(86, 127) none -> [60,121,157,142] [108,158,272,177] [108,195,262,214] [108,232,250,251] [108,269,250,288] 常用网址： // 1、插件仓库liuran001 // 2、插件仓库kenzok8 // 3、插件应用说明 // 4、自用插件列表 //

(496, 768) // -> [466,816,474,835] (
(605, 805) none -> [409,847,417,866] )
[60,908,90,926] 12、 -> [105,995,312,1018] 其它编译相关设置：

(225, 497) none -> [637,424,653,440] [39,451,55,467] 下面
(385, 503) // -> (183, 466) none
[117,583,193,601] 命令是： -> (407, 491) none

* * *

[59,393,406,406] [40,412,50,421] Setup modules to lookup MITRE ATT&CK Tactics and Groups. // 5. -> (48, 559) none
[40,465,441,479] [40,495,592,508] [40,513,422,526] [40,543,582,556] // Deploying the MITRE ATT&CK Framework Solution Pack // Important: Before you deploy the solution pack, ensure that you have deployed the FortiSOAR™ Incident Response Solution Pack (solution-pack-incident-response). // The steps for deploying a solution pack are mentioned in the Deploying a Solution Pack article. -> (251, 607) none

YOUR ASSIGNMENT:
Once you find the line with "(86, 127) none" in the entries above, output it and each line after it up to and including the line with "[117,583,193,601] 命令是： -> (407, 491) none", and nothing else.

THE COMPLETED TASK:
(86, 127) none -> [60,121,157,142] [108,158,272,177] [108,195,262,214] [108,232,250,251] [108,269,250,288] 常用网址： // 1、插件仓库liuran001 // 2、插件仓库kenzok8 // 3、插件应用说明 // 4、自用插件列表 //

(496, 768) // -> [466,816,474,835] (
(605, 805) none -> [409,847,417,866] )
[60,908,90,926] 12、 -> [105,995,312,1018] 其它编译相关设置：

(225, 497) none -> [637,424,653,440] [39,451,55,467] 下面
(385, 503) // -> (183, 466) none
[117,583,193,601] 命令是： -> (407, 491) none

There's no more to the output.